Gravidez na adolescência em evidência no Brasil
Enviada em 26/10/2018
Nas sociedades antigas, como exemplo a Grécia, era normal o matrimônio e consequentemente, a gravidez precoce. Porém, com o passar do tempo constatou-se que essa condição é demasiadamente prejudicial às jovens (tanto em aspectos social, quanto de saúde psicológica e física das mães e filhos). Entretanto, mesmo após todas essa informações o Brasil não conseguiu adotar medidas eficazes para se livrar do impasse da gravidez na adolescência, visto que 70 a cada 1000 garotas se tornam mães antes dos 19 anos no país. O número é alto se comparado a média mundial -menos de 50 a cada 1000. Com efeito, evidencia-se a urgência em sanar a problemática.
Em primeira análise, é evidente que existe um tabu dentro das famílias e escolas ao se tratar de sexualidade. Os pais não falam sobre e deixam o papel para a escola e a mesma não é eficaz em falar do assunto. Consoante a isso, nota-se que existe uma falha no sistema educacional, visto que uma das diretrizes do MEC é trabalhar a sexualidade nas escolas, porém, isso só acontece de maneira superficial. Sob o mesmo viés, segundo Immanuel kant, é no problema da educação que se assenta o segredo no aperfeiçoamento da humanidade.

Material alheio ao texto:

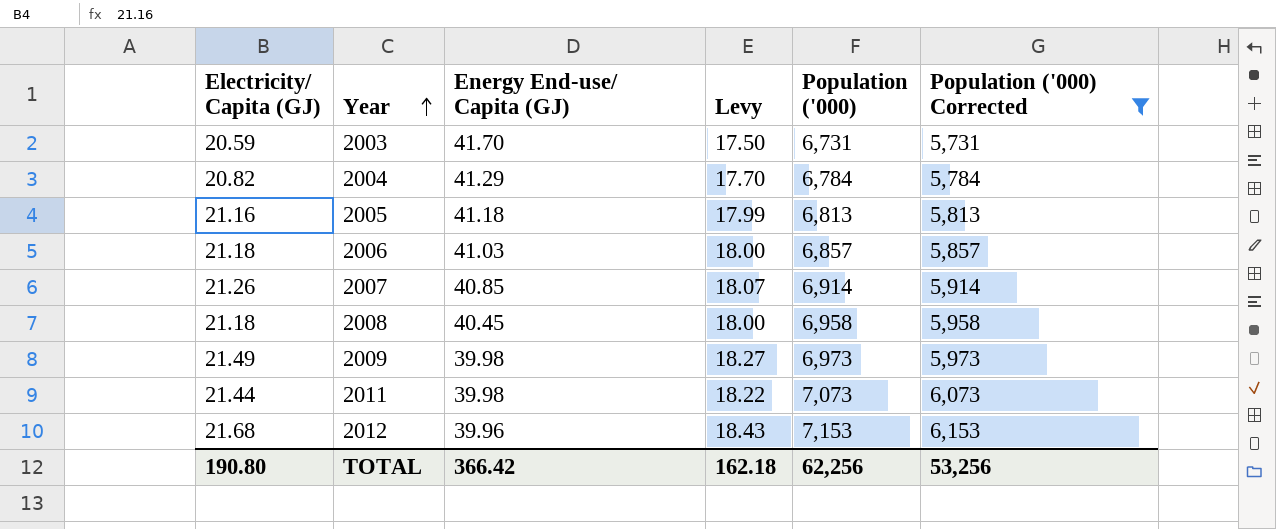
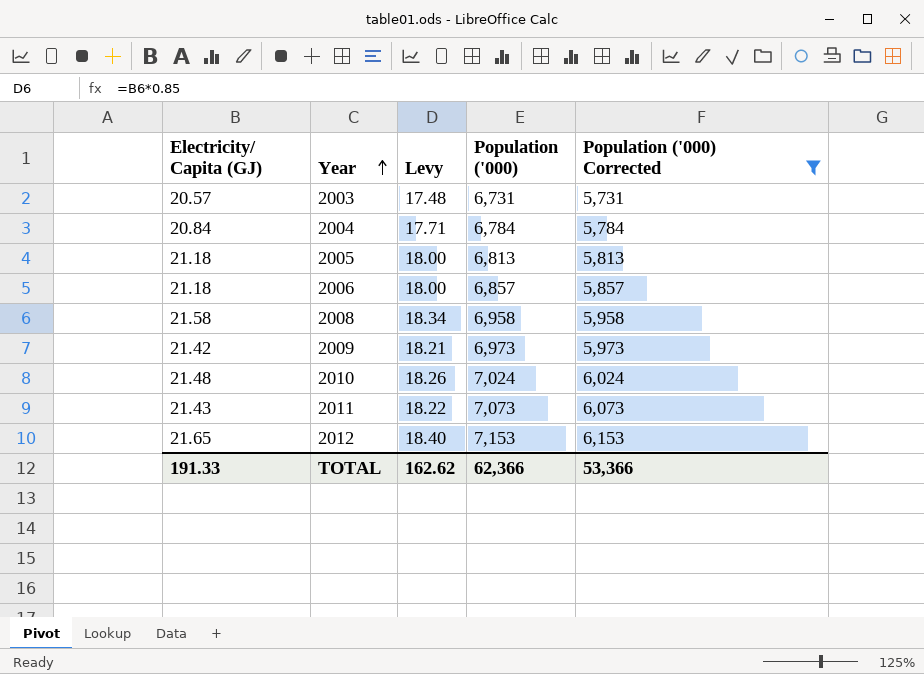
column Energy End-use/ Capita (GJ) | position: 3 -> none
row 2007: 21.26 | 40.85 | 18.07 | 6,914 | 5,914 -> none
2003 | Electricity/ Capita (GJ): 20.59 -> 20.57
2003 | Levy: 17.50 -> 17.48
2004 | Electricity/ Capita (GJ): 20.82 -> 20.84
2004 | Levy: 17.70 -> 17.71
2005 | Electricity/ Capita (GJ): 21.16 -> 21.18
2005 | Levy: 17.99 -> 18.00
2008 | Electricity/ Capita (GJ): 21.18 -> 21.58
2008 | Levy: 18.00 -> 18.34
2009 | Electricity/ Capita (GJ): 21.49 -> 21.42
2009 | Levy: 18.27 -> 18.21
row 2010: none -> 21.48 | 18.26 | 7,024 | 6,024
2011 | Electricity/ Capita (GJ): 21.44 -> 21.43
2012 | Electricity/ Capita (GJ): 21.68 -> 21.65
2012 | Levy: 18.43 -> 18.40
TOTAL | Electricity/ Capita (GJ): 190.80 -> 191.33
TOTAL | Levy: 162.18 -> 162.62
TOTAL | Population ('000): 62,256 -> 62,366
TOTAL | Population ('000) Corrected: 53,256 -> 53,366

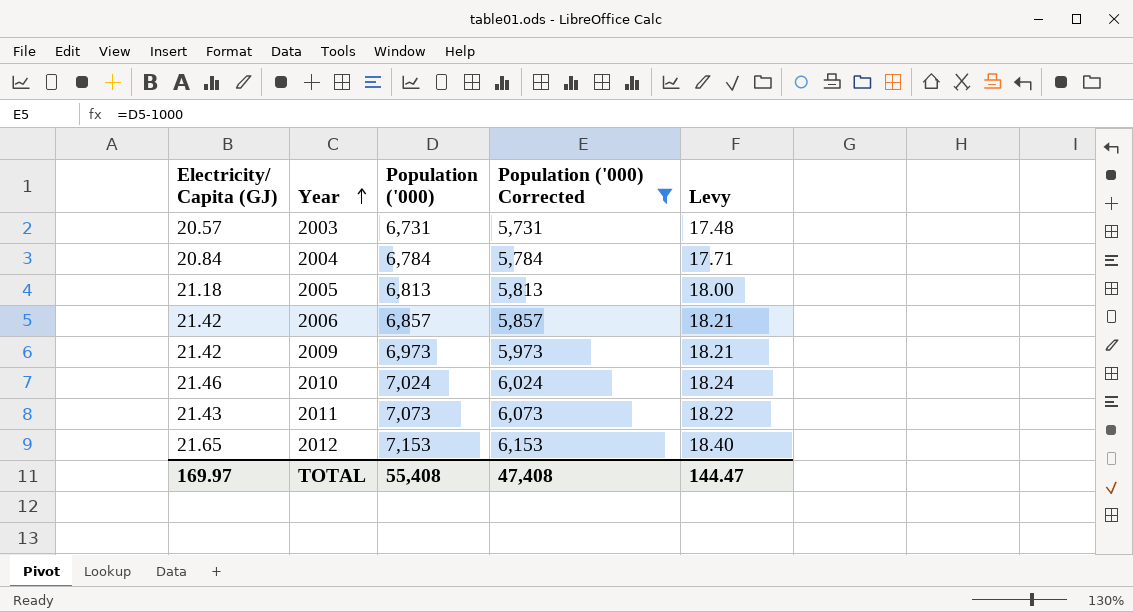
column Levy | position: 3 -> 5
row 2008: 21.58 | 18.34 | 6,958 | 5,958 -> none
2006 | Electricity/ Capita (GJ): 21.18 -> 21.42
2006 | Levy: 18.00 -> 18.21
2010 | Electricity/ Capita (GJ): 21.48 -> 21.46
2010 | Levy: 18.26 -> 18.24
TOTAL | Electricity/ Capita (GJ): 191.33 -> 169.97
TOTAL | Population ('000): 62,366 -> 55,408
TOTAL | Population ('000) Corrected: 53,366 -> 47,408
TOTAL | Levy: 162.62 -> 144.47

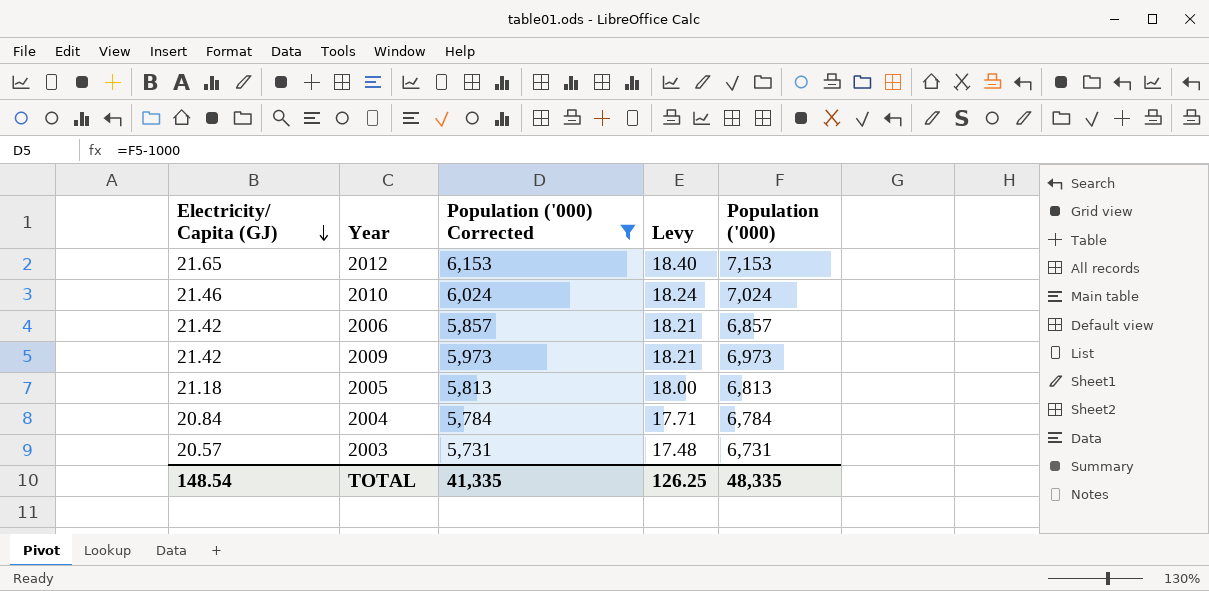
row order: Year ascending -> Electricity/ Capita (GJ) descending
column Population ('000) | position: 3 -> 5
row 2011: 21.43 | 7,073 | 6,073 | 18.22 -> none
TOTAL | Electricity/ Capita (GJ): 169.97 -> 148.54
TOTAL | Population ('000) Corrected: 47,408 -> 41,335
TOTAL | Levy: 144.47 -> 126.25
TOTAL | Population ('000): 55,408 -> 48,335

Em segunda análise, o país carece de campanhas do Ministério da Saúde para o uso de preservativos. De acordo com a constituição Federal de 1988, é dever do Estado garantir saúde para toda população. Entretanto, nota-se que com a falta de conscientização por parte do governo, a saúde não alcança todos os lugares, sobretudo periferias e interiores, que são os locais de maior incidência de gravidez precoce, assim como outros problemas consequentes como mortalidade infantil e materna.
Destarte, medidas devem ser adotadas para a resolução da problemática. Primeiramente, o Ministério da Educação deve exigir que todas as escolas tenham ações perenes e eficazes sobre sexualidade e prevenção de gravidez, inclusive com avaliações para que os alunos realmente entendam o assunto. Posteriormente, devem ser feitas por esses alunos campanhas de casa em casa nas comunidades (principalmente periferias e interior) orientando os pais a conversarem com seus filhos e filhas sobre o assunto. Ademais, contraceptivos devem ser distribuídos durante essas ações para previnir concepções indesejadas. Assim, os números alarmantes sobre gravidez na adolescência deixarão de existir no Brasil.